Segment Start: Source information

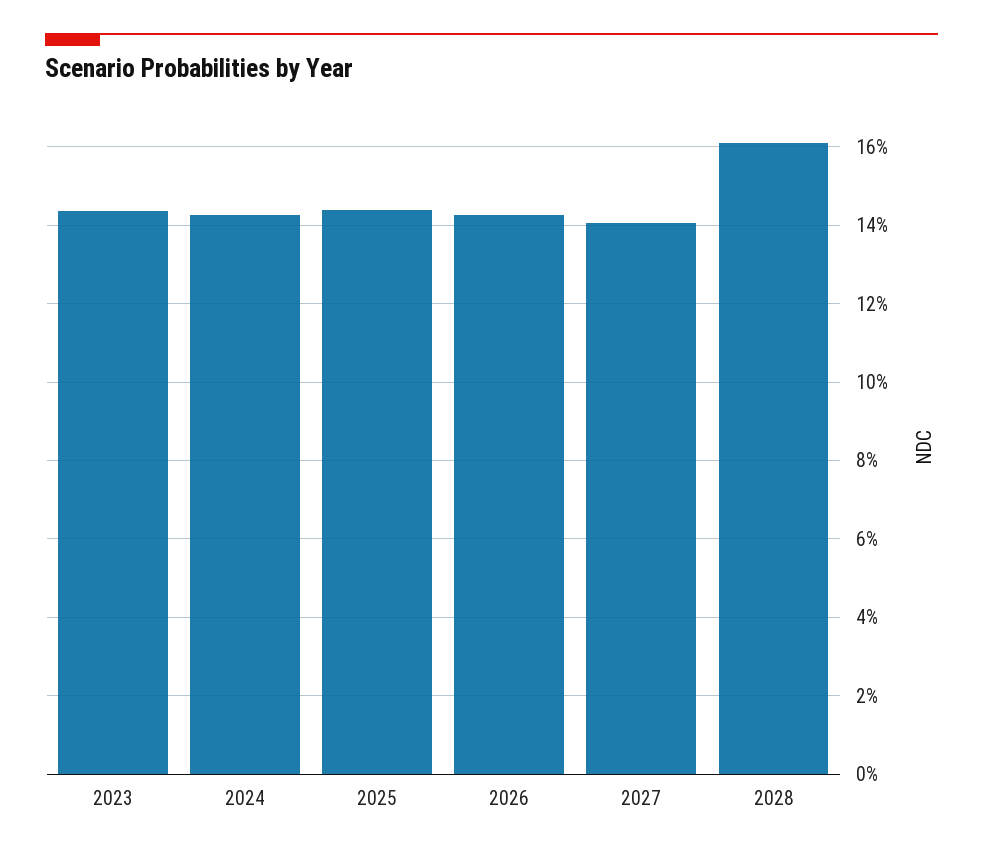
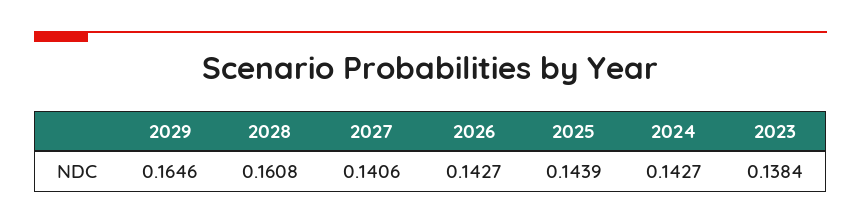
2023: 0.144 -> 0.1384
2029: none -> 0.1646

Segment End: Source information
Segment Start: Source information

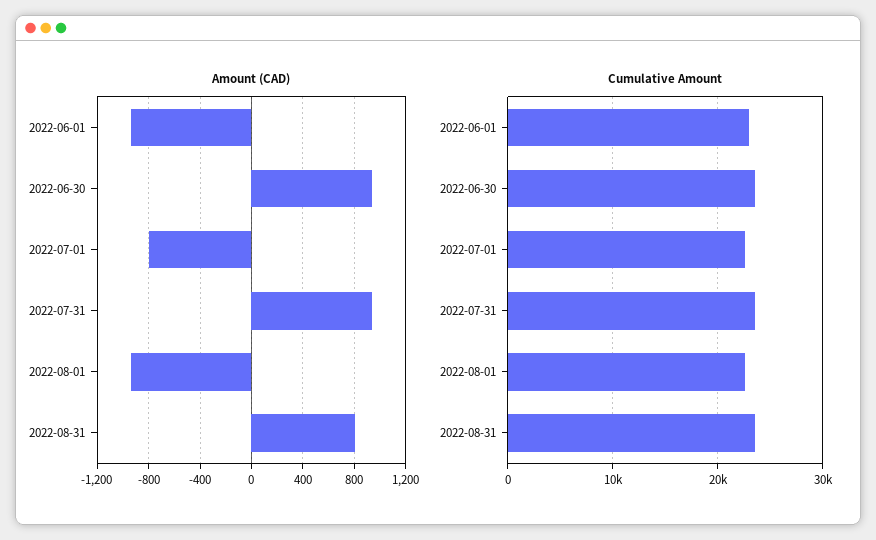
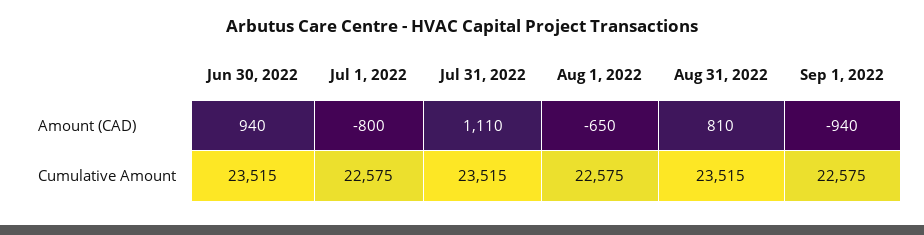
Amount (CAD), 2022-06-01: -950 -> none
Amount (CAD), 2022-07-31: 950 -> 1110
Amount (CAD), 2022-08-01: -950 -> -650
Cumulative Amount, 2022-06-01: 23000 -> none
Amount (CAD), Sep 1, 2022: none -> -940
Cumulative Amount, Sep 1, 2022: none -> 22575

Segment End: Source information

__Task directions__:
Which lines in the records above contain the string "none"? Copy each one.

__Task output__:
2029: none -> 0.1646
Amount (CAD), 2022-06-01: -950 -> none
Cumulative Amount, 2022-06-01: 23000 -> none
Amount (CAD), Sep 1, 2022: none -> -940
Cumulative Amount, Sep 1, 2022: none -> 22575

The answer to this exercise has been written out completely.